What you need to do - From the first line to the last, restate the data word for word.

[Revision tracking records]
^^^^
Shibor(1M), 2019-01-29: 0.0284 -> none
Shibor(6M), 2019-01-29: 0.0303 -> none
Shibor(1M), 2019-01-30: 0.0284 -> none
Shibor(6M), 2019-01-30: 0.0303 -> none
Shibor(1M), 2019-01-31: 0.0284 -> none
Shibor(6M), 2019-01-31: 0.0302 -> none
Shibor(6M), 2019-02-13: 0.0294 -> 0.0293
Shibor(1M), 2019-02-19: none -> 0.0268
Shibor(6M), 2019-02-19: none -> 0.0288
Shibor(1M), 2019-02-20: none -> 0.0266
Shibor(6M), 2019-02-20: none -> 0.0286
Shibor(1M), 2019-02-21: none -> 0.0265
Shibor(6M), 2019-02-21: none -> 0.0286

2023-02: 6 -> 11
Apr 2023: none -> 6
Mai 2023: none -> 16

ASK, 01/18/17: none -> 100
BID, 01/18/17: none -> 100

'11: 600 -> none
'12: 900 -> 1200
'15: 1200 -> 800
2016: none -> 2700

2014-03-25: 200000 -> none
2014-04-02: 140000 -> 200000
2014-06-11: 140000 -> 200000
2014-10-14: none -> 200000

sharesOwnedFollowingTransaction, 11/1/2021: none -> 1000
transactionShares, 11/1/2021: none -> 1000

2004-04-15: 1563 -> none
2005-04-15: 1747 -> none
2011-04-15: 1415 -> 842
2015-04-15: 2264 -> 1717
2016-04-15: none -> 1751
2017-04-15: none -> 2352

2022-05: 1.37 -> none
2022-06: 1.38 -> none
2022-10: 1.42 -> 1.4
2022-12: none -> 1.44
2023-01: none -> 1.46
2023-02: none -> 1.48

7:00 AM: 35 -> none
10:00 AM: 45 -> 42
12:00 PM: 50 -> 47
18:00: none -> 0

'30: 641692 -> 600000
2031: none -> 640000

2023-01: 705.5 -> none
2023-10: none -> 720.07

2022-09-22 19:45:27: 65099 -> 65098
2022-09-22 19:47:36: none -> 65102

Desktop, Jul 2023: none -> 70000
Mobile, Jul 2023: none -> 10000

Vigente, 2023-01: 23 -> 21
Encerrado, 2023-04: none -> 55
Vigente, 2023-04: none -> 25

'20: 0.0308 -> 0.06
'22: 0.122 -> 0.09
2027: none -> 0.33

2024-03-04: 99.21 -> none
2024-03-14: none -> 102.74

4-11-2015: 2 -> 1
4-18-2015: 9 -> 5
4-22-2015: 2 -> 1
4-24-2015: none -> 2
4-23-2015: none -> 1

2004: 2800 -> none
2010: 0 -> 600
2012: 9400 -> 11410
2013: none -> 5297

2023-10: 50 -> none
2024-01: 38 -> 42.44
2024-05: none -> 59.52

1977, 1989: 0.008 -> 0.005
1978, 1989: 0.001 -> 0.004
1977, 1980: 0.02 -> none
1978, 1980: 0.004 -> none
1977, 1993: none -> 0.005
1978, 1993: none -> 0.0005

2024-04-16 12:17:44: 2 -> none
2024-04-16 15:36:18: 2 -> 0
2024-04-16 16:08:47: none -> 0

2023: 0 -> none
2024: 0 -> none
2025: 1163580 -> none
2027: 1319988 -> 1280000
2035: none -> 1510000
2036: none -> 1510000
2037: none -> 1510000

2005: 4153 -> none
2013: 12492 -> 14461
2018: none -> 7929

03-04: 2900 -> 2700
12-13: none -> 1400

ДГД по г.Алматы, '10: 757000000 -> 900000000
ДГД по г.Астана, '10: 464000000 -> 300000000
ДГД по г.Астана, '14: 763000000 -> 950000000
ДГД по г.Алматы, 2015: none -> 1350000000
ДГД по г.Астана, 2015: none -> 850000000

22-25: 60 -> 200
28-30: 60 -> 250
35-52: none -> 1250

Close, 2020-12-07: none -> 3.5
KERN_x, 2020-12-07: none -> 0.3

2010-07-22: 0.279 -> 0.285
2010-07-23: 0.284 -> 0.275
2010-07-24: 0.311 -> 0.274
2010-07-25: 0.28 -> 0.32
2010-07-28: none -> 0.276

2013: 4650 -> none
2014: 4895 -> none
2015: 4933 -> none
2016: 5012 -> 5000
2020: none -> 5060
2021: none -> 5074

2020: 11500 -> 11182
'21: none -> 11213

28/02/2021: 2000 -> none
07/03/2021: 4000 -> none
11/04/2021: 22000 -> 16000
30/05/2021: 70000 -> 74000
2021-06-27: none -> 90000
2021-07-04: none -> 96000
^^^^
Answer box -
Shibor(1M), 2019-01-29: 0.0284 -> none
Shibor(6M), 2019-01-29: 0.0303 -> none
Shibor(1M), 2019-01-30: 0.0284 -> none
Shibor(6M), 2019-01-30: 0.0303 -> none
Shibor(1M), 2019-01-31: 0.0284 -> none
Shibor(6M), 2019-01-31: 0.0302 -> none
Shibor(6M), 2019-02-13: 0.0294 -> 0.0293
Shibor(1M), 2019-02-19: none -> 0.0268
Shibor(6M), 2019-02-19: none -> 0.0288
Shibor(1M), 2019-02-20: none -> 0.0266
Shibor(6M), 2019-02-20: none -> 0.0286
Shibor(1M), 2019-02-21: none -> 0.0265
Shibor(6M), 2019-02-21: none -> 0.0286

2023-02: 6 -> 11
Apr 2023: none -> 6
Mai 2023: none -> 16

ASK, 01/18/17: none -> 100
BID, 01/18/17: none -> 100

'11: 600 -> none
'12: 900 -> 1200
'15: 1200 -> 800
2016: none -> 2700

2014-03-25: 200000 -> none
2014-04-02: 140000 -> 200000
2014-06-11: 140000 -> 200000
2014-10-14: none -> 200000

sharesOwnedFollowingTransaction, 11/1/2021: none -> 1000
transactionShares, 11/1/2021: none -> 1000

2004-04-15: 1563 -> none
2005-04-15: 1747 -> none
2011-04-15: 1415 -> 842
2015-04-15: 2264 -> 1717
2016-04-15: none -> 1751
2017-04-15: none -> 2352

2022-05: 1.37 -> none
2022-06: 1.38 -> none
2022-10: 1.42 -> 1.4
2022-12: none -> 1.44
2023-01: none -> 1.46
2023-02: none -> 1.48

7:00 AM: 35 -> none
10:00 AM: 45 -> 42
12:00 PM: 50 -> 47
18:00: none -> 0

'30: 641692 -> 600000
2031: none -> 640000

2023-01: 705.5 -> none
2023-10: none -> 720.07

2022-09-22 19:45:27: 65099 -> 65098
2022-09-22 19:47:36: none -> 65102

Desktop, Jul 2023: none -> 70000
Mobile, Jul 2023: none -> 10000

Vigente, 2023-01: 23 -> 21
Encerrado, 2023-04: none -> 55
Vigente, 2023-04: none -> 25

'20: 0.0308 -> 0.06
'22: 0.122 -> 0.09
2027: none -> 0.33

2024-03-04: 99.21 -> none
2024-03-14: none -> 102.74

4-11-2015: 2 -> 1
4-18-2015: 9 -> 5
4-22-2015: 2 -> 1
4-24-2015: none -> 2
4-23-2015: none -> 1

2004: 2800 -> none
2010: 0 -> 600
2012: 9400 -> 11410
2013: none -> 5297

2023-10: 50 -> none
2024-01: 38 -> 42.44
2024-05: none -> 59.52

1977, 1989: 0.008 -> 0.005
1978, 1989: 0.001 -> 0.004
1977, 1980: 0.02 -> none
1978, 1980: 0.004 -> none
1977, 1993: none -> 0.005
1978, 1993: none -> 0.0005

2024-04-16 12:17:44: 2 -> none
2024-04-16 15:36:18: 2 -> 0
2024-04-16 16:08:47: none -> 0

2023: 0 -> none
2024: 0 -> none
2025: 1163580 -> none
2027: 1319988 -> 1280000
2035: none -> 1510000
2036: none -> 1510000
2037: none -> 1510000

2005: 4153 -> none
2013: 12492 -> 14461
2018: none -> 7929

03-04: 2900 -> 2700
12-13: none -> 1400

ДГД по г.Алматы, '10: 757000000 -> 900000000
ДГД по г.Астана, '10: 464000000 -> 300000000
ДГД по г.Астана, '14: 763000000 -> 950000000
ДГД по г.Алматы, 2015: none -> 1350000000
ДГД по г.Астана, 2015: none -> 850000000

22-25: 60 -> 200
28-30: 60 -> 250
35-52: none -> 1250

Close, 2020-12-07: none -> 3.5
KERN_x, 2020-12-07: none -> 0.3

2010-07-22: 0.279 -> 0.285
2010-07-23: 0.284 -> 0.275
2010-07-24: 0.311 -> 0.274
2010-07-25: 0.28 -> 0.32
2010-07-28: none -> 0.276

2013: 4650 -> none
2014: 4895 -> none
2015: 4933 -> none
2016: 5012 -> 5000
2020: none -> 5060
2021: none -> 5074

2020: 11500 -> 11182
'21: none -> 11213

28/02/2021: 2000 -> none
07/03/2021: 4000 -> none
11/04/2021: 22000 -> 16000
30/05/2021: 70000 -> 74000
2021-06-27: none -> 90000
2021-07-04: none -> 96000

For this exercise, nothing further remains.